- [TRY IT] Please return every record exactly, with no pictures included.
Start of RECORDS TO USE
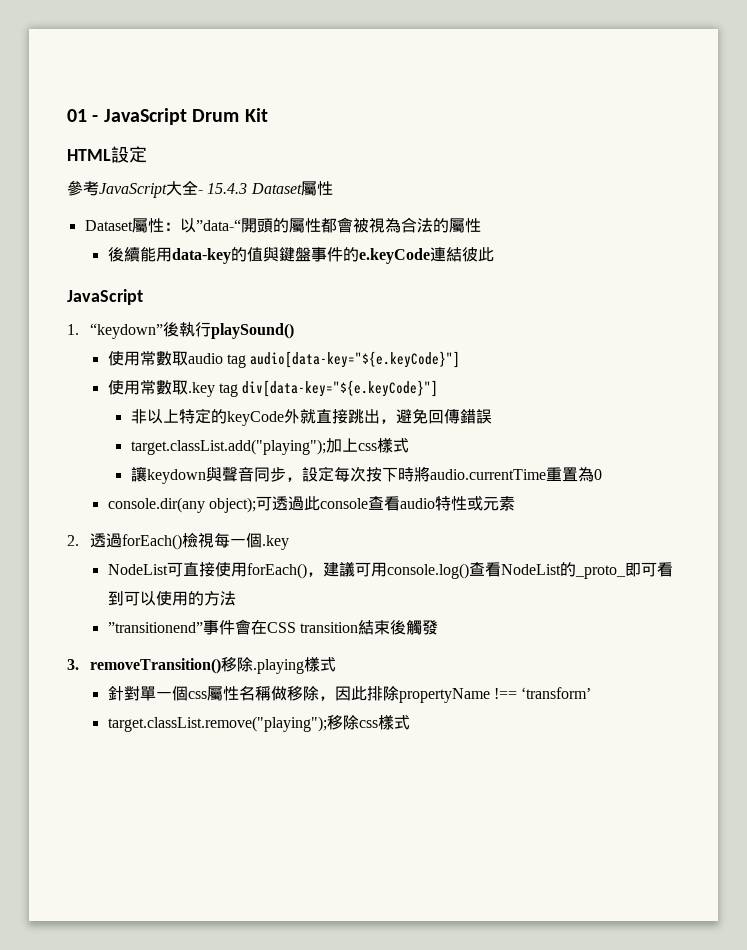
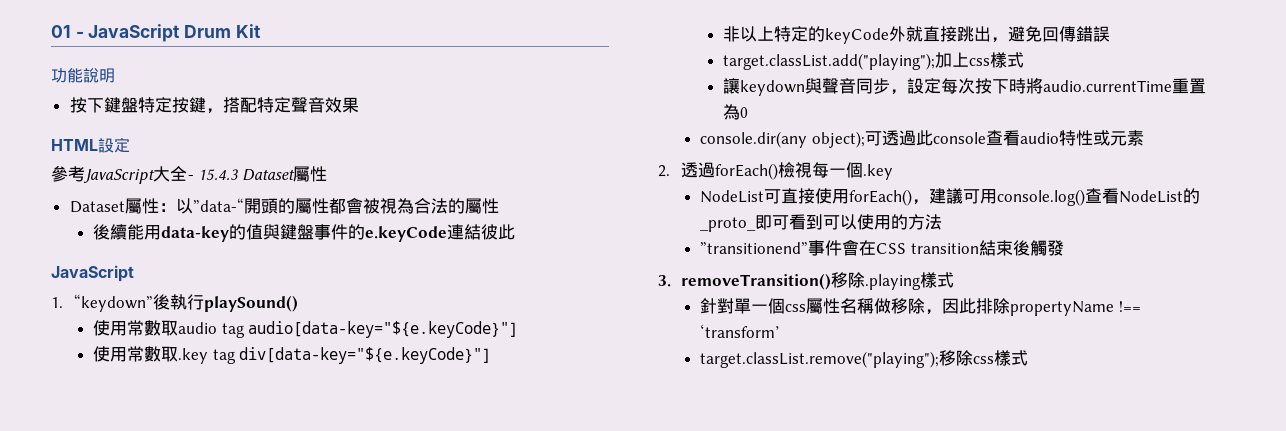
(268, 115) none -> [51,68,115,83] [69,97,359,114] // 功能說明 // 按下鍵盤特定按鍵，搭配特定聲音效果

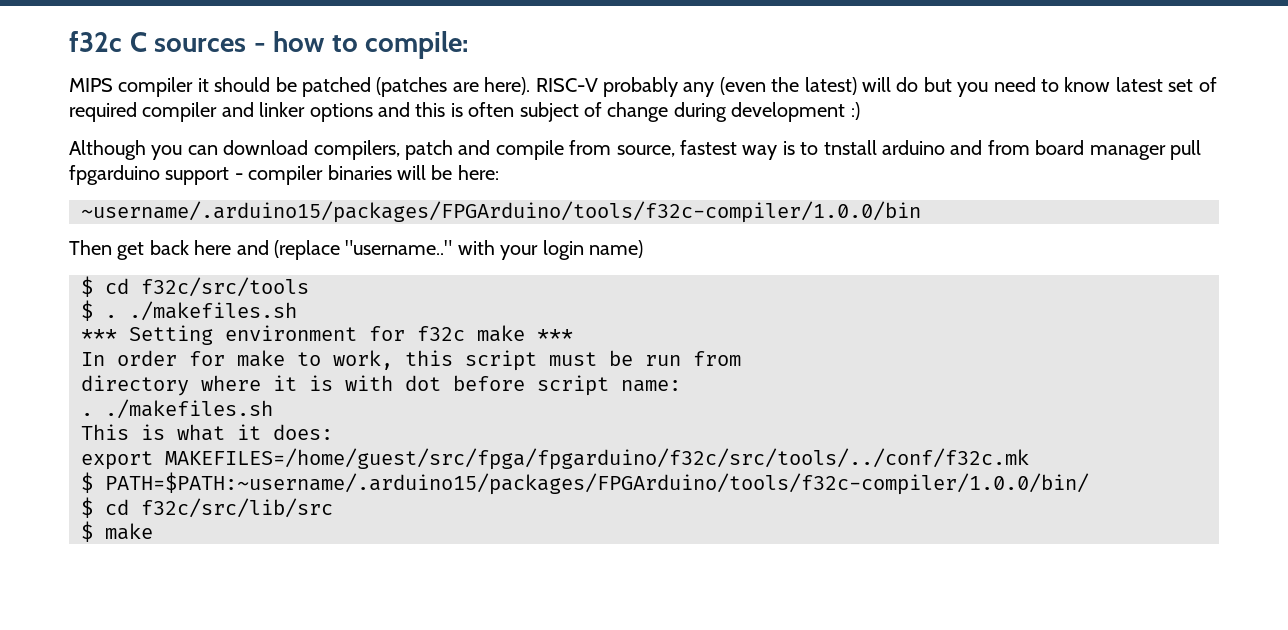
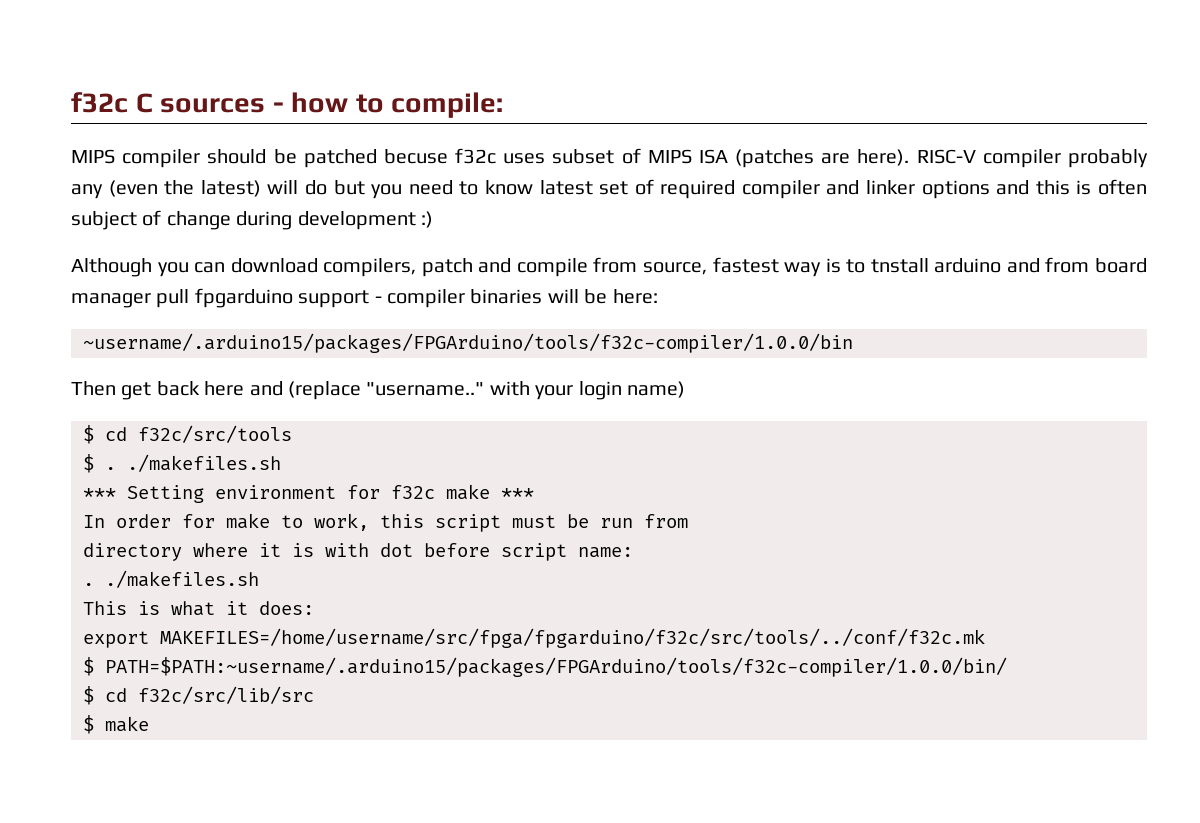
[197,78,209,92] it -> (201, 158) none
(371, 87) none -> [383,148,728,164] becuse f32c uses subset of MIPS ISA
(598, 85) none -> [982,149,1061,168] compiler
[165,448,1029,470] MAKEFILES=/home/guest/src/fpga/fpgarduino/f32c/src/tools/../conf/f32c.mk -> [160,628,985,648] MAKEFILES=/home/username/src/fpga/fpgarduino/f32c/src/tools/../conf/f32c.mk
End of RECORDS TO USE
- [TASK ANSWER]
(268, 115) none -> [51,68,115,83] [69,97,359,114] // 功能說明 // 按下鍵盤特定按鍵，搭配特定聲音效果

[197,78,209,92] it -> (201, 158) none
(371, 87) none -> [383,148,728,164] becuse f32c uses subset of MIPS ISA
(598, 85) none -> [982,149,1061,168] compiler
[165,448,1029,470] MAKEFILES=/home/guest/src/fpga/fpgarduino/f32c/src/tools/../conf/f32c.mk -> [160,628,985,648] MAKEFILES=/home/username/src/fpga/fpgarduino/f32c/src/tools/../conf/f32c.mk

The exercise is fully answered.